The records follow. Filter them to the lines that hold "Ever".

Material provided —
......
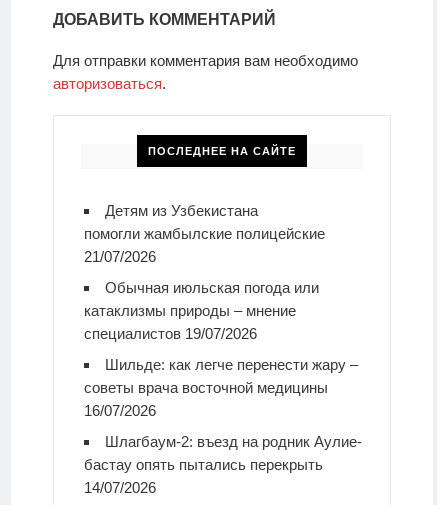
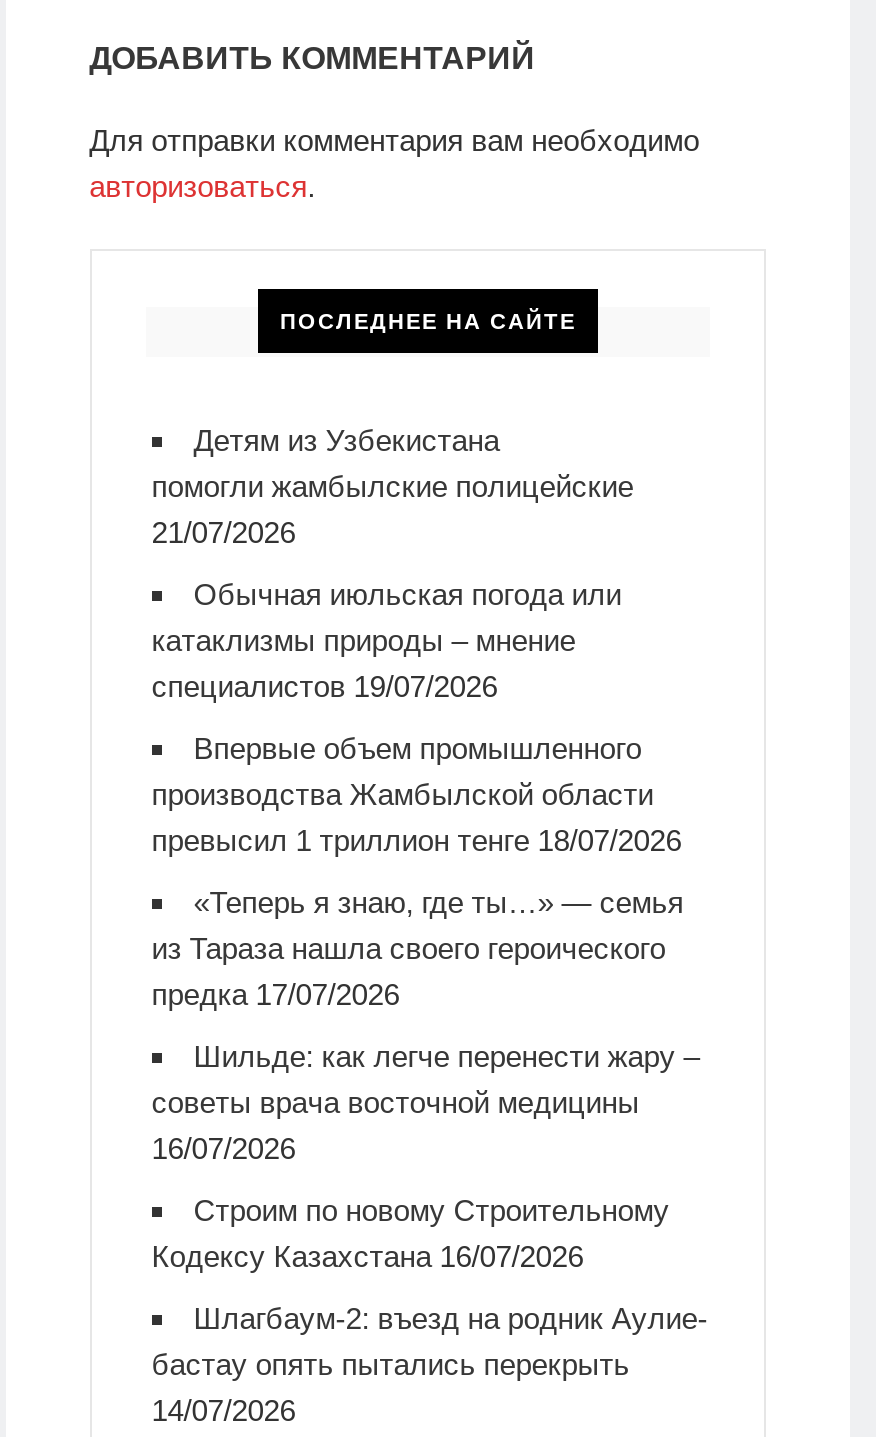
+ Впервые объем промышленного
+ производства Жамбылской области
+ превысил 1 триллион тенге 18/07/2026
+ «Теперь я знаю, где ты…» — семья
+ из Тараза нашла своего героического
+ предка 17/07/2026

+ Строим по новому Строительному
+ Кодексу Казахстана 16/07/2026
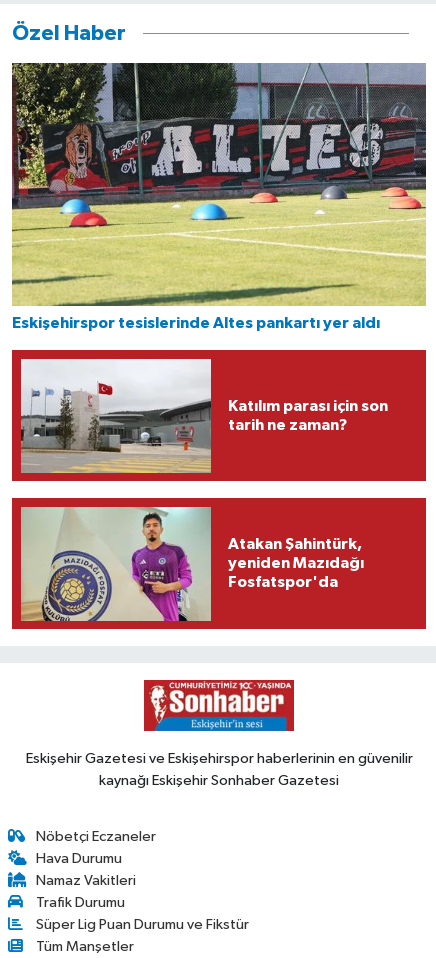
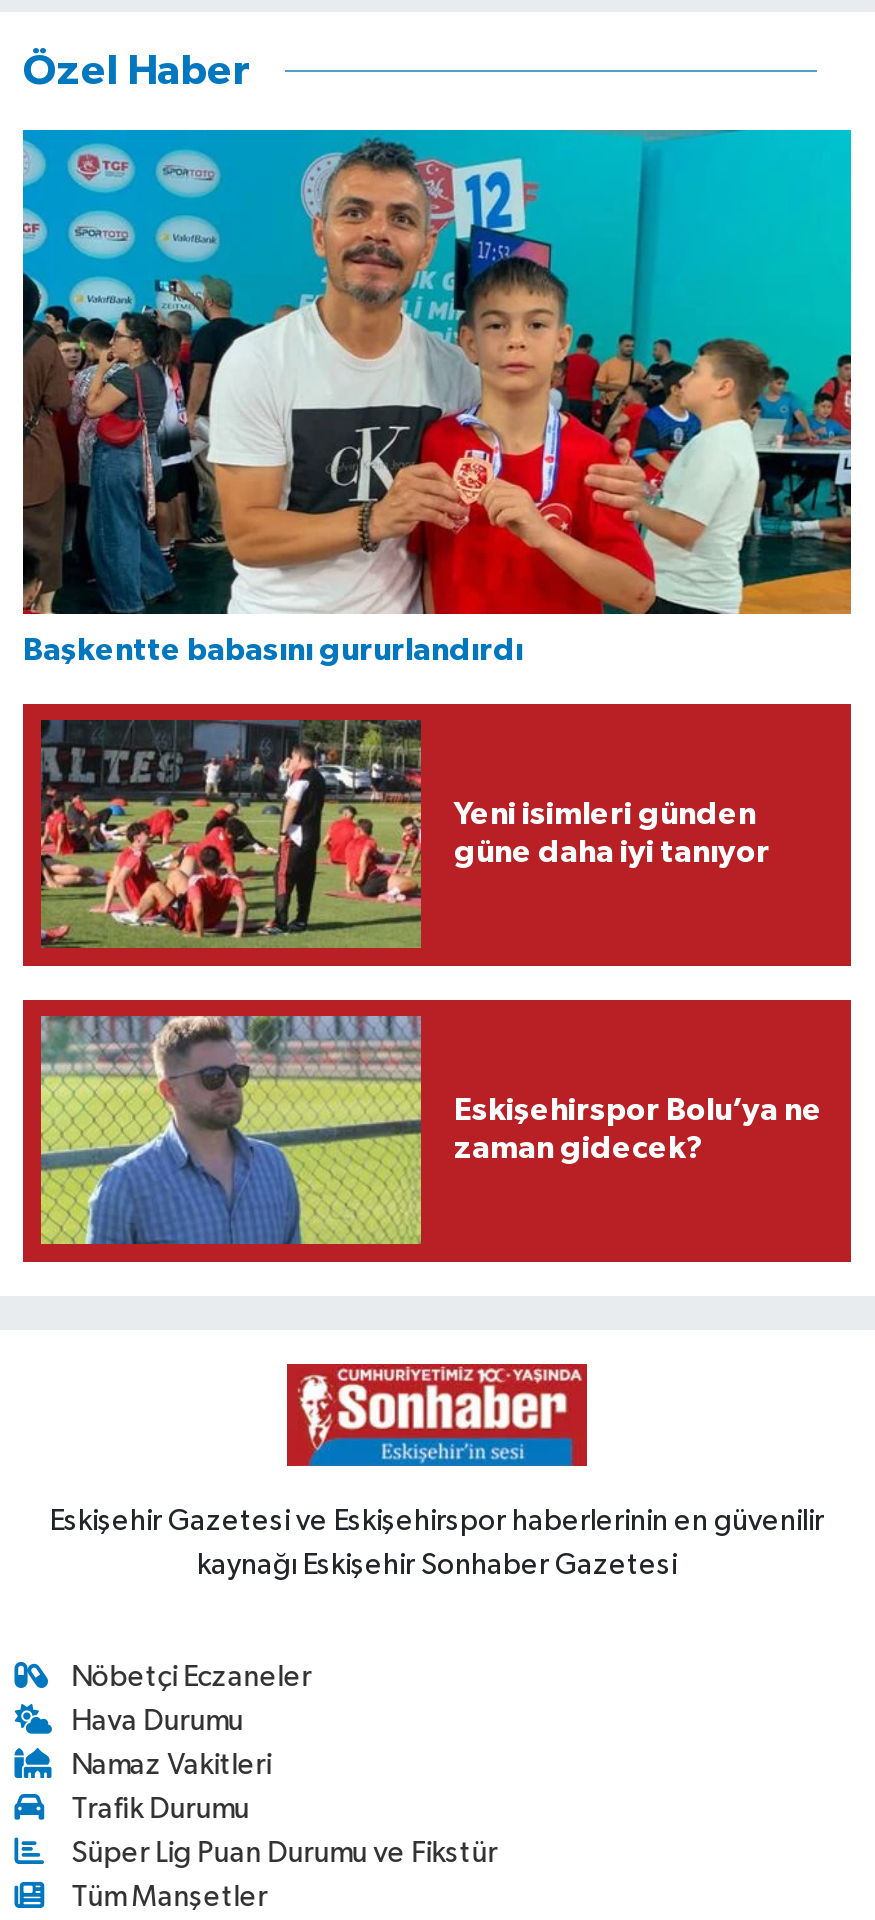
- [image]
- Eskişehirspor tesislerinde Altes pankartı yer aldı
+ [image]
+ Başkentte babasını gururlandırdı

- [image]
- Katılım parası için son
- tarih ne zaman?
+ [image]
+ Yeni isimleri günden
+ güne daha iyi tanıyor

- [image]
- Atakan Şahintürk,
- yeniden Mazıdağı
- Fosfatspor'da
+ [image]
+ Eskişehirspor Bolu’ya ne
+ zaman gidecek?
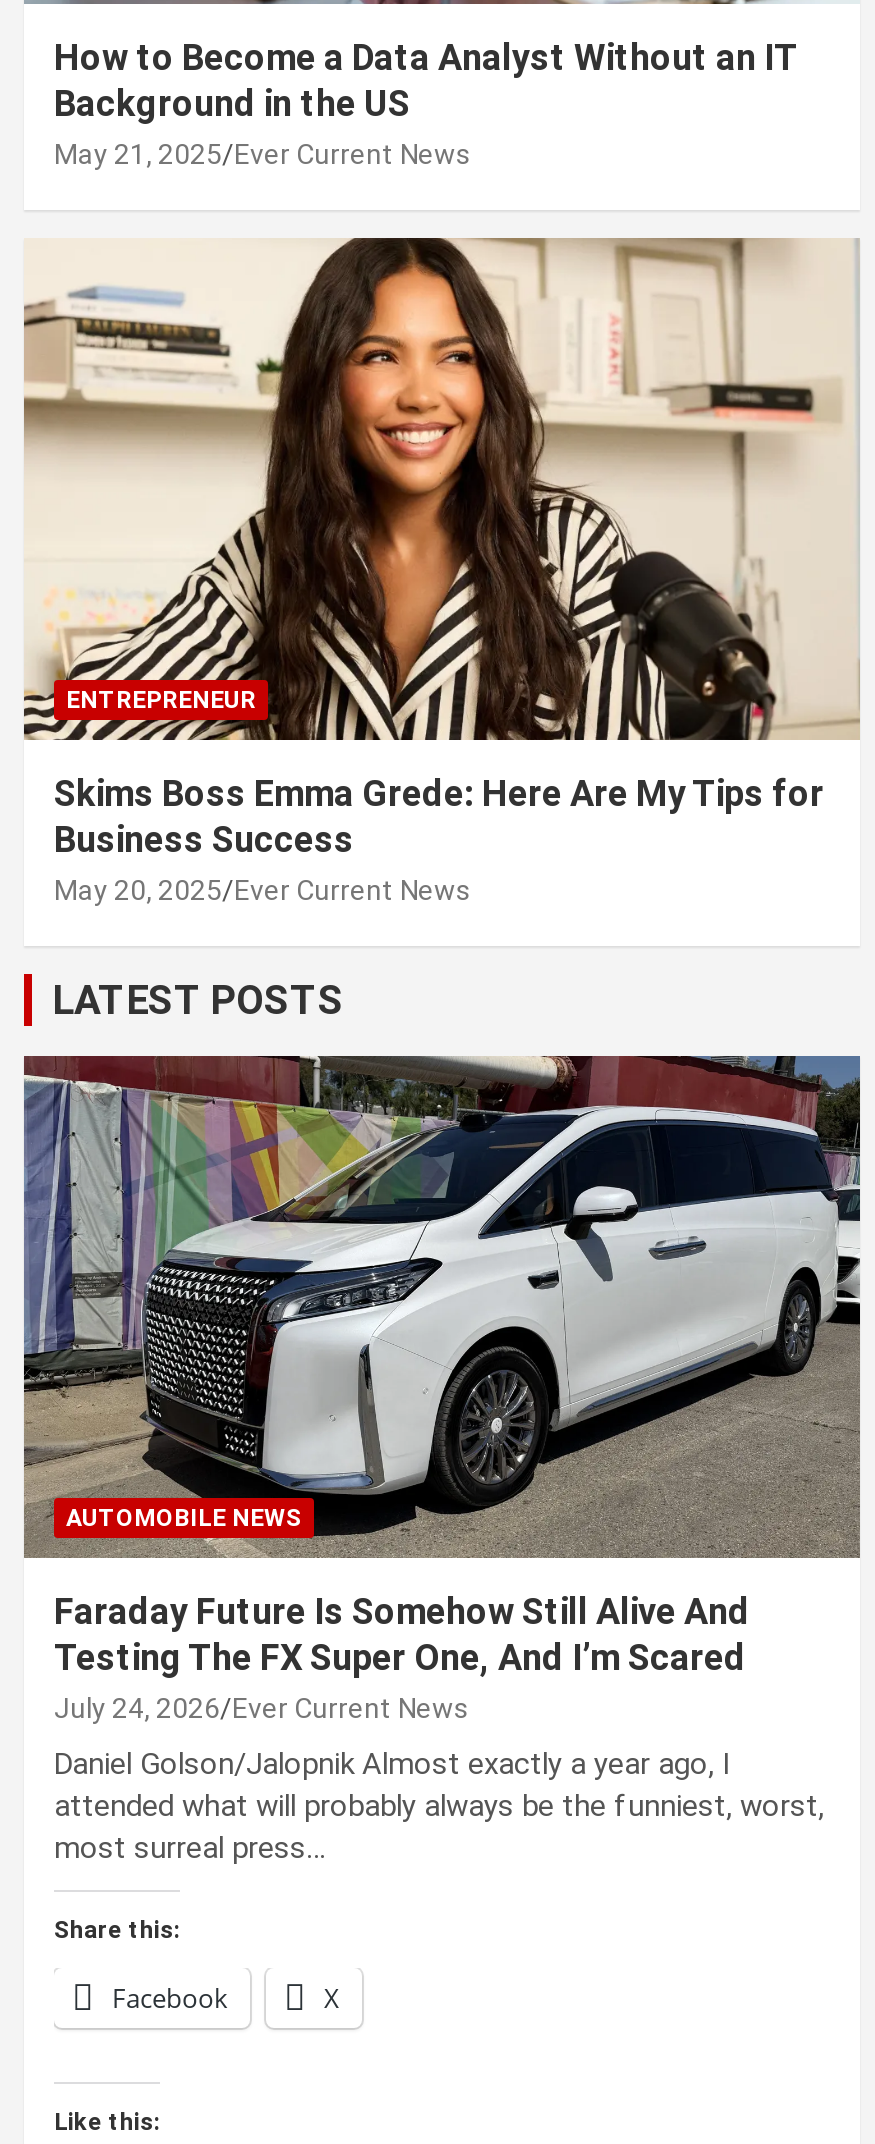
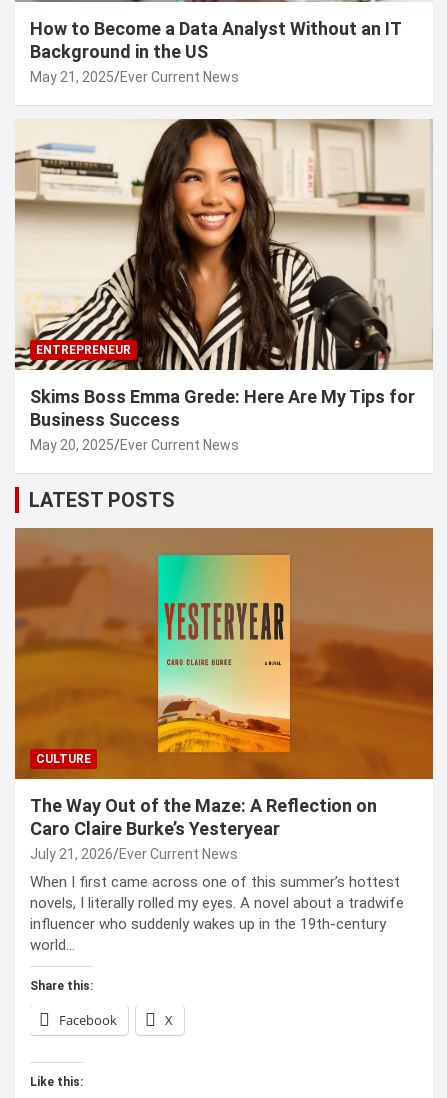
- [image]
- AUTOMOBILE NEWS
+ [image]
+ CULTURE

- Faraday Future Is Somehow Still Alive And
- Testing The FX Super One, And I’m Scared
- July 24, 2026 Ever Current News
+ The Way Out of the Maze: A Reflection on
+ Caro Claire Burke’s Yesteryear
+ July 21, 2026 Ever Current News

- Daniel Golson/Jalopnik Almost exactly a year ago, I
- attended what will probably always be the funniest, worst,
- most surreal press…
+ When I first came across one of this summer’s hottest
+ novels, I literally rolled my eyes. A novel about a tradwife
+ influencer who suddenly wakes up in the 19th-century
+ world…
......
Reply to the task —
- July 24, 2026 Ever Current News
+ July 21, 2026 Ever Current News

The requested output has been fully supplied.